[GIVEN RECORDS — start]
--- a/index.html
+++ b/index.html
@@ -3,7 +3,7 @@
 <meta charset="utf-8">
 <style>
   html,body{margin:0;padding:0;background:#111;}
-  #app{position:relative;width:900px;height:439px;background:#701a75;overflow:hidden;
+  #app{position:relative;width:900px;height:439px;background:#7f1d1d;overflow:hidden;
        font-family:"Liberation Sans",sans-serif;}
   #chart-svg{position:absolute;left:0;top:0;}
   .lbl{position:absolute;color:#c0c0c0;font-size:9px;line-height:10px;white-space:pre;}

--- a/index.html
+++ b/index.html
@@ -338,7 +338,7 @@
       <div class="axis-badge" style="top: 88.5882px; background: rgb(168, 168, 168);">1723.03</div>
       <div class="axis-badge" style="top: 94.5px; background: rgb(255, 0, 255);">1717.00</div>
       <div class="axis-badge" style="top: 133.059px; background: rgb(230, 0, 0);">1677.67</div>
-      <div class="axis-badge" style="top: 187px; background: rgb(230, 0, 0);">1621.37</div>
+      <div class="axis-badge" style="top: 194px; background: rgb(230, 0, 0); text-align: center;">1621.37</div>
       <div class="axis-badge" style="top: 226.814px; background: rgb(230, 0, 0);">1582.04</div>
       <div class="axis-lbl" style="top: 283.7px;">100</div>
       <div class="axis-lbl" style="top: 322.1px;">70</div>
[GIVEN RECORDS — finish]
**WHAT IS REQUIRED**
Line by line, the data should be returned exactly as written.

**RESPONSE**
--- a/index.html
+++ b/index.html
@@ -3,7 +3,7 @@
 <meta charset="utf-8">
 <style>
   html,body{margin:0;padding:0;background:#111;}
-  #app{position:relative;width:900px;height:439px;background:#701a75;overflow:hidden;
+  #app{position:relative;width:900px;height:439px;background:#7f1d1d;overflow:hidden;
        font-family:"Liberation Sans",sans-serif;}
   #chart-svg{position:absolute;left:0;top:0;}
   .lbl{position:absolute;color:#c0c0c0;font-size:9px;line-height:10px;white-space:pre;}

--- a/index.html
+++ b/index.html
@@ -338,7 +338,7 @@
       <div class="axis-badge" style="top: 88.5882px; background: rgb(168, 168, 168);">1723.03</div>
       <div class="axis-badge" style="top: 94.5px; background: rgb(255, 0, 255);">1717.00</div>
       <div class="axis-badge" style="top: 133.059px; background: rgb(230, 0, 0);">1677.67</div>
-      <div class="axis-badge" style="top: 187px; background: rgb(230, 0, 0);">1621.37</div>
+      <div class="axis-badge" style="top: 194px; background: rgb(230, 0, 0); text-align: center;">1621.37</div>
       <div class="axis-badge" style="top: 226.814px; background: rgb(230, 0, 0);">1582.04</div>
       <div class="axis-lbl" style="top: 283.7px;">100</div>
       <div class="axis-lbl" style="top: 322.1px;">70</div>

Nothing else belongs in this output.